Data section:
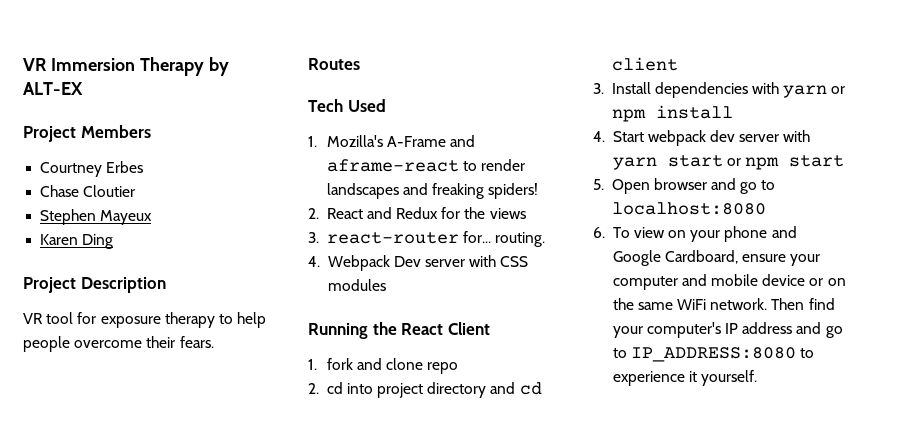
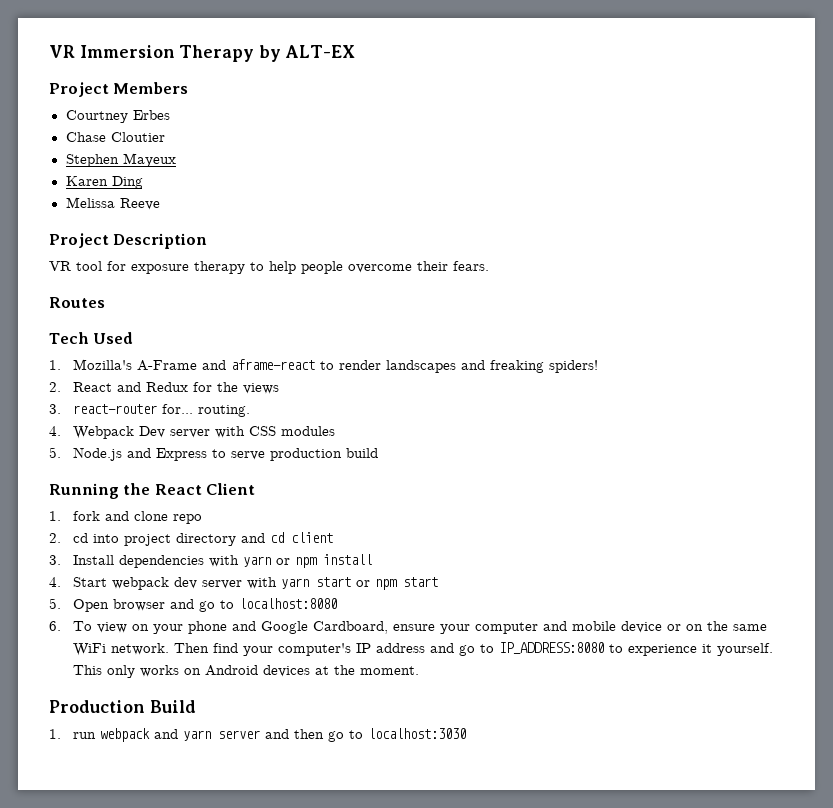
+ Melissa Reeve
+ 5. Node.js and Express to serve production build
+ This only works on Android devices at the moment.
+ Production Build
+ 1. run webpack and yarn server and then go to localhost:3030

Problem statement: Output the entries above exactly. Do not include the pictures.

Exercise response:
+ Melissa Reeve
+ 5. Node.js and Express to serve production build
+ This only works on Android devices at the moment.
+ Production Build
+ 1. run webpack and yarn server and then go to localhost:3030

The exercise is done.